GOAL OF THE EXERCISE —
Return the records exactly as they appear below, omitting the pictures.

[Start of Attachment]

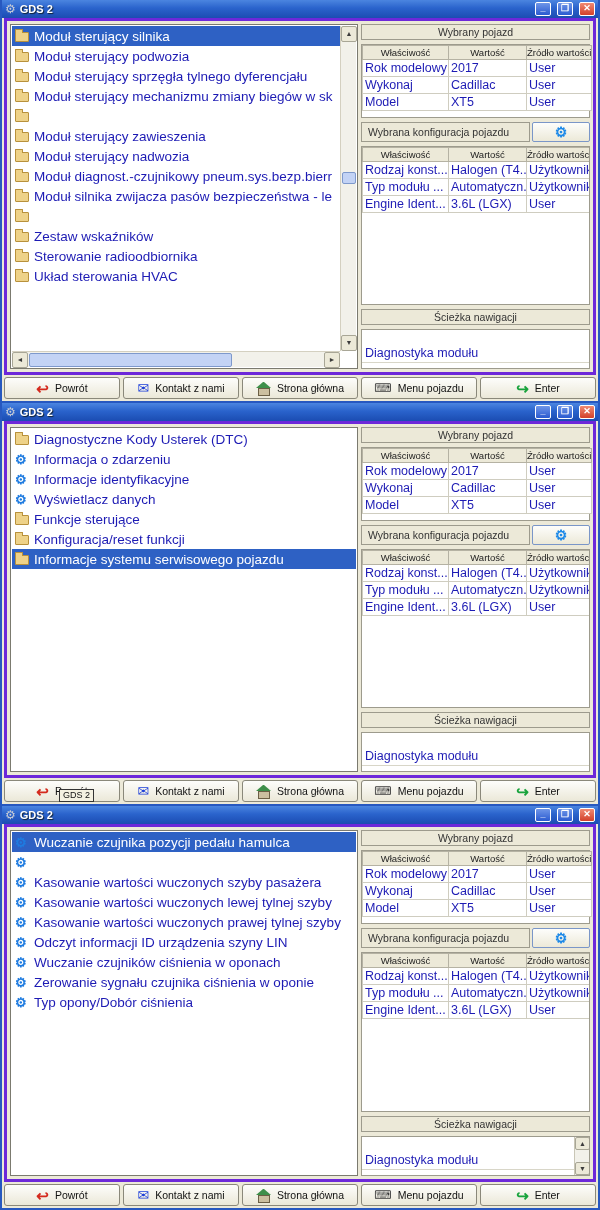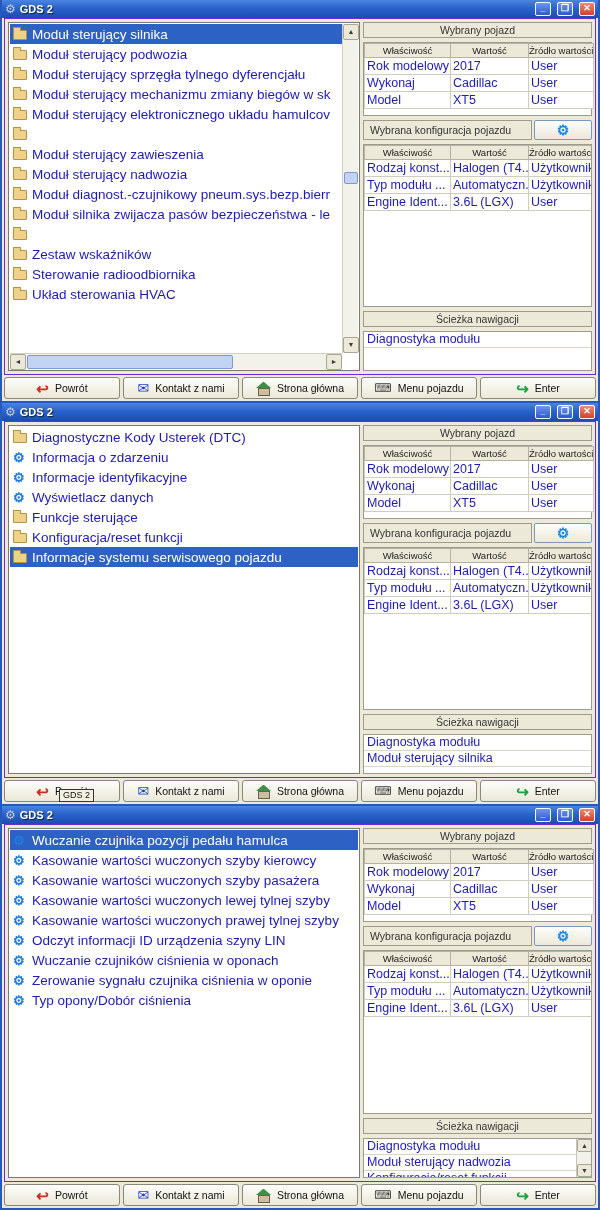--- a/index.html
+++ b/index.html
@@ -23,7 +23,7 @@
 
   
   .content{position:absolute;top:18px;bottom:26px;left:2px;right:2px;display:flex;gap:3px;
-    padding:3px;background:#ece9d8;border:1px solid #6d28d9}
+    padding:3px;background:#ece9d8;border:3px solid #6d28d9}
 
   .listbox{flex:1;position:relative;background:#fff;border:1px solid #7b7a6f;overflow:hidden}
   .list-inner{position:absolute;inset:1px;overflow:hidden}

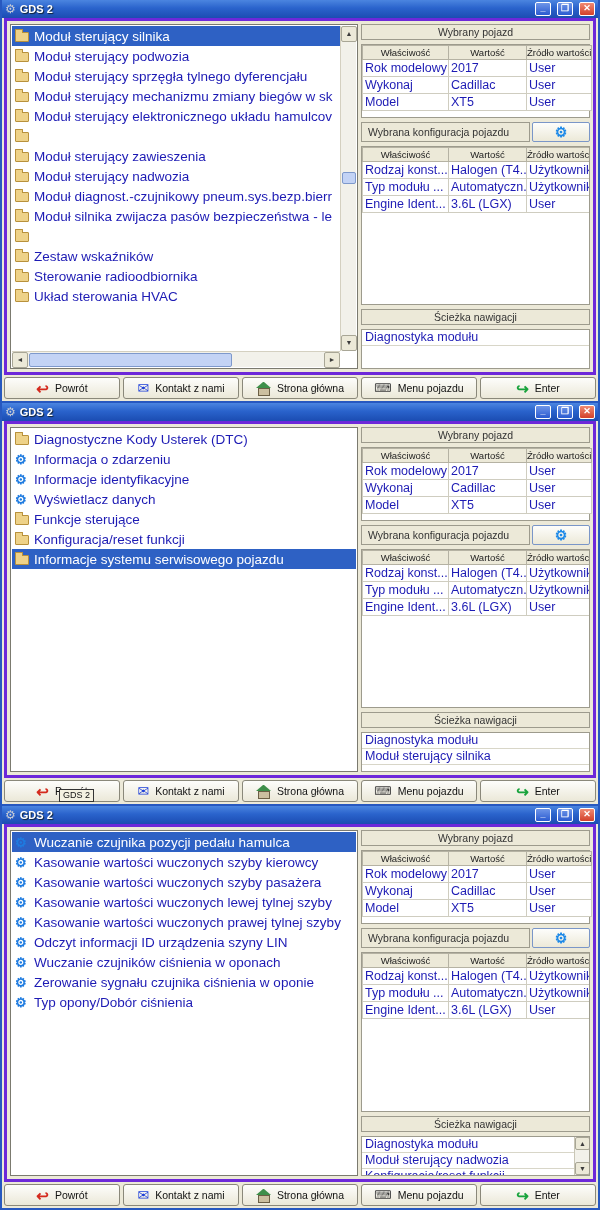--- a/index.html
+++ b/index.html
@@ -132,10 +132,6 @@
             </div>
             <div class="list-item">
               <span class="folder-icon"></span>
-              <span class="list-label">Moduł sterujący elektronicznego układu hamulcov</span>
-            </div>
-            <div class="list-item">
-              <span class="folder-icon"></span>
             </div>
             <div class="list-item">
               <span class="folder-icon"></span>

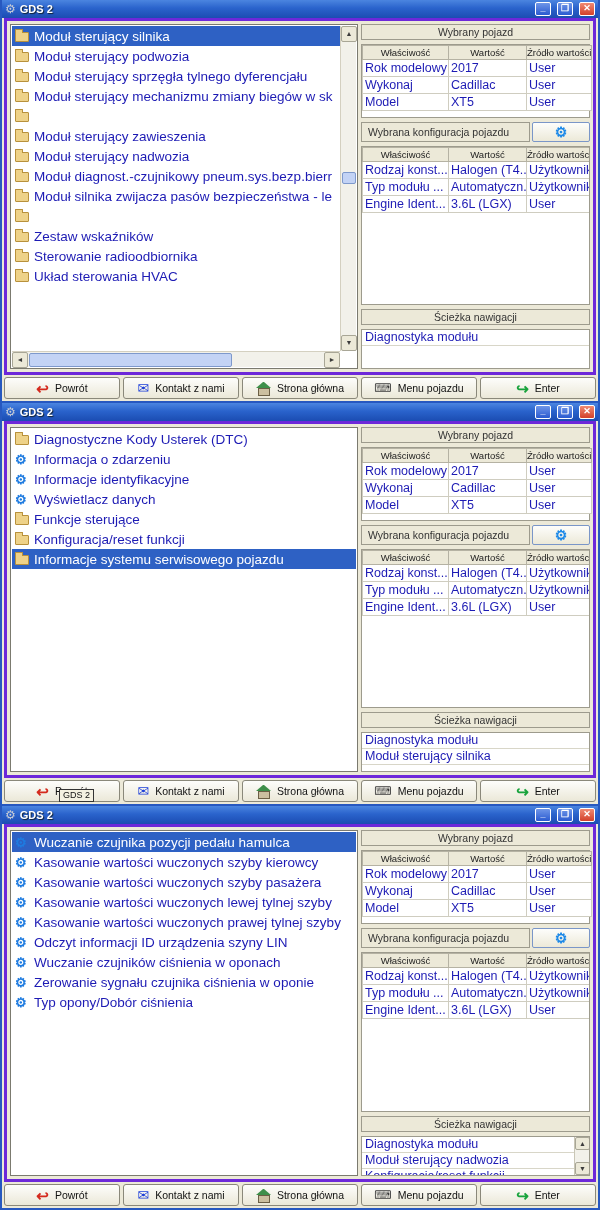--- a/index.html
+++ b/index.html
@@ -72,7 +72,7 @@
   .cfgbox{flex:1;border:1px solid #9d9b8d;background:#fff;overflow:hidden}
   .navbox{border:1px solid #9d9b8d;background:#fff;height:40px;position:relative;overflow:hidden}
   .nav-item{height:16px;border-bottom:1px solid #d8d6c8;color:#1d1bb4;font-size:12.5px;
-    padding:0 3px;white-space:nowrap;overflow:hidden;line-height:15px}
+    padding:16px 3px;white-space:nowrap;overflow:hidden;line-height:15px}
   .nav-sb{position:absolute;top:0;bottom:0;right:0;width:15px;background:#f2f1ea;border-left:1px solid #c9c6b6}
   .nav-sb .up{top:0;left:0;width:15px;height:13px;line-height:11px}
   .nav-sb .down{bottom:0;left:0;width:15px;height:13px;line-height:11px}

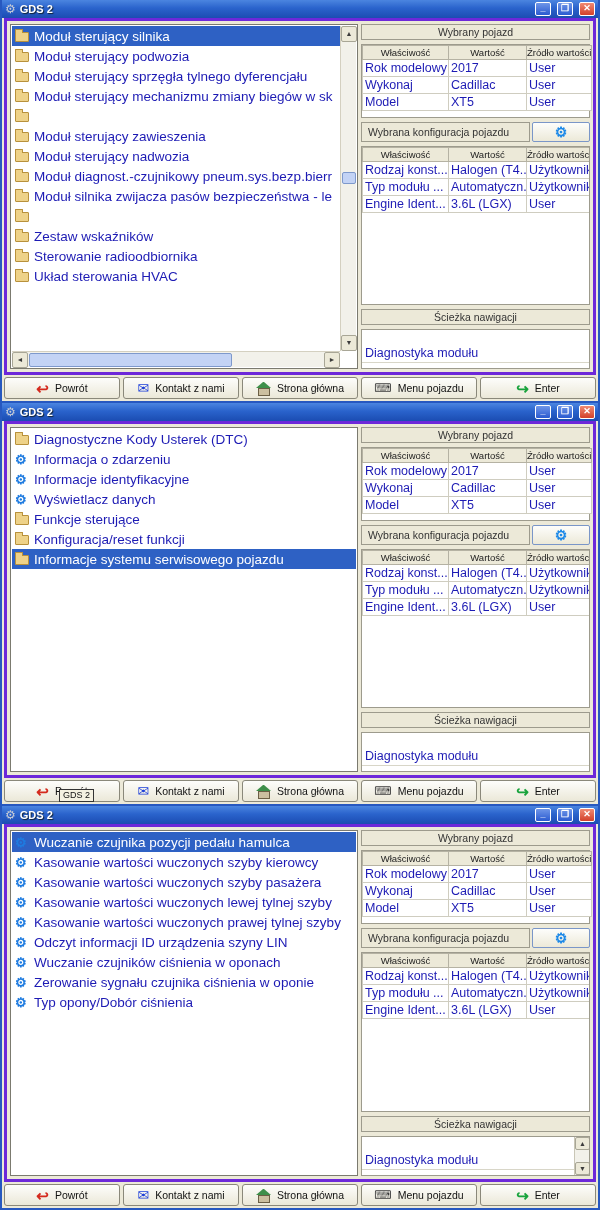--- a/index.html
+++ b/index.html
@@ -444,7 +444,6 @@
             </div>
             <div class="list-item">
               <span class="gear-icon">⚙</span>
-              <span class="list-label">Kasowanie wartości wuczonych szyby kierowcy</span>
             </div>
             <div class="list-item">
               <span class="gear-icon">⚙</span>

[End of Attachment]

TASK ANSWER —
--- a/index.html
+++ b/index.html
@@ -23,7 +23,7 @@
 
   
   .content{position:absolute;top:18px;bottom:26px;left:2px;right:2px;display:flex;gap:3px;
-    padding:3px;background:#ece9d8;border:1px solid #6d28d9}
+    padding:3px;background:#ece9d8;border:3px solid #6d28d9}
 
   .listbox{flex:1;position:relative;background:#fff;border:1px solid #7b7a6f;overflow:hidden}
   .list-inner{position:absolute;inset:1px;overflow:hidden}

--- a/index.html
+++ b/index.html
@@ -132,10 +132,6 @@
             </div>
             <div class="list-item">
               <span class="folder-icon"></span>
-              <span class="list-label">Moduł sterujący elektronicznego układu hamulcov</span>
-            </div>
-            <div class="list-item">
-              <span class="folder-icon"></span>
             </div>
             <div class="list-item">
               <span class="folder-icon"></span>

--- a/index.html
+++ b/index.html
@@ -72,7 +72,7 @@
   .cfgbox{flex:1;border:1px solid #9d9b8d;background:#fff;overflow:hidden}
   .navbox{border:1px solid #9d9b8d;background:#fff;height:40px;position:relative;overflow:hidden}
   .nav-item{height:16px;border-bottom:1px solid #d8d6c8;color:#1d1bb4;font-size:12.5px;
-    padding:0 3px;white-space:nowrap;overflow:hidden;line-height:15px}
+    padding:16px 3px;white-space:nowrap;overflow:hidden;line-height:15px}
   .nav-sb{position:absolute;top:0;bottom:0;right:0;width:15px;background:#f2f1ea;border-left:1px solid #c9c6b6}
   .nav-sb .up{top:0;left:0;width:15px;height:13px;line-height:11px}
   .nav-sb .down{bottom:0;left:0;width:15px;height:13px;line-height:11px}

--- a/index.html
+++ b/index.html
@@ -444,7 +444,6 @@
             </div>
             <div class="list-item">
               <span class="gear-icon">⚙</span>
-              <span class="list-label">Kasowanie wartości wuczonych szyby kierowcy</span>
             </div>
             <div class="list-item">
               <span class="gear-icon">⚙</span>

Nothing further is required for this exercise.